Please find the lines in the following records that hold "formula", and copy them.

┌─ DATA

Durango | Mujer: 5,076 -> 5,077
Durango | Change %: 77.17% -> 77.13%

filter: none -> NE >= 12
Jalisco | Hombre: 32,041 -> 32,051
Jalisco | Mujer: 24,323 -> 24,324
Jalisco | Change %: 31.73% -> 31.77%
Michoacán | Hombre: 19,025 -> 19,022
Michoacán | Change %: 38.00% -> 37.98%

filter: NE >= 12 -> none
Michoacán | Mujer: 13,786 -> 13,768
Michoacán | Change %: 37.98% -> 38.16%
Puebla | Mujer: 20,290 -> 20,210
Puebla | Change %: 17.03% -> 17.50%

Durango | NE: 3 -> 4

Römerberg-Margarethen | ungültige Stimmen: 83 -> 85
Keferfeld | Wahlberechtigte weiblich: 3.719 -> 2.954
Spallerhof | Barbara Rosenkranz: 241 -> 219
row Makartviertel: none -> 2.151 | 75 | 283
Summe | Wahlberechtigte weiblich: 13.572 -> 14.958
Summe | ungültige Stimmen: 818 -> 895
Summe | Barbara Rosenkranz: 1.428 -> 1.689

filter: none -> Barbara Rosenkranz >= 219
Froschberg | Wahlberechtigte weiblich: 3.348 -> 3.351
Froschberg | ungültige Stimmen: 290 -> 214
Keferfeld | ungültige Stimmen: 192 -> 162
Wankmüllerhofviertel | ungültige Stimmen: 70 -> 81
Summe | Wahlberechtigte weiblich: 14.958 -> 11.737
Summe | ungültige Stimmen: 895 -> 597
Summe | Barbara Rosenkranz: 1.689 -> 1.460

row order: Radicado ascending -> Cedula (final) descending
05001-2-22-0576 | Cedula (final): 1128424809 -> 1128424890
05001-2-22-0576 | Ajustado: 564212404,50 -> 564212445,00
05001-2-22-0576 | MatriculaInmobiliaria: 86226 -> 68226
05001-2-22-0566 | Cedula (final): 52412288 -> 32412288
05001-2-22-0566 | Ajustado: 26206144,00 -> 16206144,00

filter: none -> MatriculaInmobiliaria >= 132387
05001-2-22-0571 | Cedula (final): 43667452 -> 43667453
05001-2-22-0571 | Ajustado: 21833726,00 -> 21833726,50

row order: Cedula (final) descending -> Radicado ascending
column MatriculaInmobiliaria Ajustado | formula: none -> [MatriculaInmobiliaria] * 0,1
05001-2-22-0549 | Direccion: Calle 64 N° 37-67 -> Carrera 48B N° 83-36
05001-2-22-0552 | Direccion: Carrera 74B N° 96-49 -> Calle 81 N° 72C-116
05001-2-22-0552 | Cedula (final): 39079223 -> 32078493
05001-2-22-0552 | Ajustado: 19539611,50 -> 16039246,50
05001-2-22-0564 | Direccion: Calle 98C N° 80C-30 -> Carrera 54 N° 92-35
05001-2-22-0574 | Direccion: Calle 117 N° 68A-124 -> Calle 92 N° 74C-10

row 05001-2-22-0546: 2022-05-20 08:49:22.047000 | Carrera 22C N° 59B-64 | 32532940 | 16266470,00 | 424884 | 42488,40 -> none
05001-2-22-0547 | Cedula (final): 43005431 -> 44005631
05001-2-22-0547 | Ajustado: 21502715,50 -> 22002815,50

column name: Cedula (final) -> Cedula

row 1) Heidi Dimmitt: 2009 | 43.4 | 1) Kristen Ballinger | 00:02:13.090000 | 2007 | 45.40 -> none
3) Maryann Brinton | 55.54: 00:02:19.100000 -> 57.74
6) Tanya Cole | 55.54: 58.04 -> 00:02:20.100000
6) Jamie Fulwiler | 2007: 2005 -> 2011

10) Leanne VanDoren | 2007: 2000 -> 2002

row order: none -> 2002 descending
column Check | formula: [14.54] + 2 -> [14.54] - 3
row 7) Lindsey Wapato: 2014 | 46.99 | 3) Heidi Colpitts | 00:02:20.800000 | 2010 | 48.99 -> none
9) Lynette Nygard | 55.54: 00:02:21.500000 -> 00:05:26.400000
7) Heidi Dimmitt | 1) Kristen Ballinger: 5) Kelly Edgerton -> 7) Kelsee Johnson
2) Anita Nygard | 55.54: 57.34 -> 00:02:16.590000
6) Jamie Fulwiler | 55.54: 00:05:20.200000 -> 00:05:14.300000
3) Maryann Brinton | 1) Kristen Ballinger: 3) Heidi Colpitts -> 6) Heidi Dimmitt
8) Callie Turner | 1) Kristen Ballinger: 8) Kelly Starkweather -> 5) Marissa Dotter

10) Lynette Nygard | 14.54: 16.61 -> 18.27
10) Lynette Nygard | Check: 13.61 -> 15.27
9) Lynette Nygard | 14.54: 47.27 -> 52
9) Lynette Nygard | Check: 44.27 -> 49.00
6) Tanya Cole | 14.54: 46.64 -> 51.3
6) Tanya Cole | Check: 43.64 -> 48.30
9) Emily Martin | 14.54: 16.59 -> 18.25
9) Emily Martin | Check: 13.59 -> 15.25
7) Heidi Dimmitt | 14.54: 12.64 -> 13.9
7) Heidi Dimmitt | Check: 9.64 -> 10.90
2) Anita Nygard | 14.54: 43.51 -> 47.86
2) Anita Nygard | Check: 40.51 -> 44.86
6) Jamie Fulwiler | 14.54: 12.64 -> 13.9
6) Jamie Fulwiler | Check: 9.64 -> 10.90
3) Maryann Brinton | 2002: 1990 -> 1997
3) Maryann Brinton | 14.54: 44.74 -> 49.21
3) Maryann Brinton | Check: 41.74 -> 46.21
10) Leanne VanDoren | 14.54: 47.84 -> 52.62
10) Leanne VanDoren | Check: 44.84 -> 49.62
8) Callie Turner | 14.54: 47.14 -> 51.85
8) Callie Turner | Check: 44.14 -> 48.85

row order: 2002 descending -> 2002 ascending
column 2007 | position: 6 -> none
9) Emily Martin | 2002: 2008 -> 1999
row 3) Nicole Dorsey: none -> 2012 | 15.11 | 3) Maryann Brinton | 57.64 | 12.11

└─

COMPLETED EXERCISE
column MatriculaInmobiliaria Ajustado | formula: none -> [MatriculaInmobiliaria] * 0,1
column Check | formula: [14.54] + 2 -> [14.54] - 3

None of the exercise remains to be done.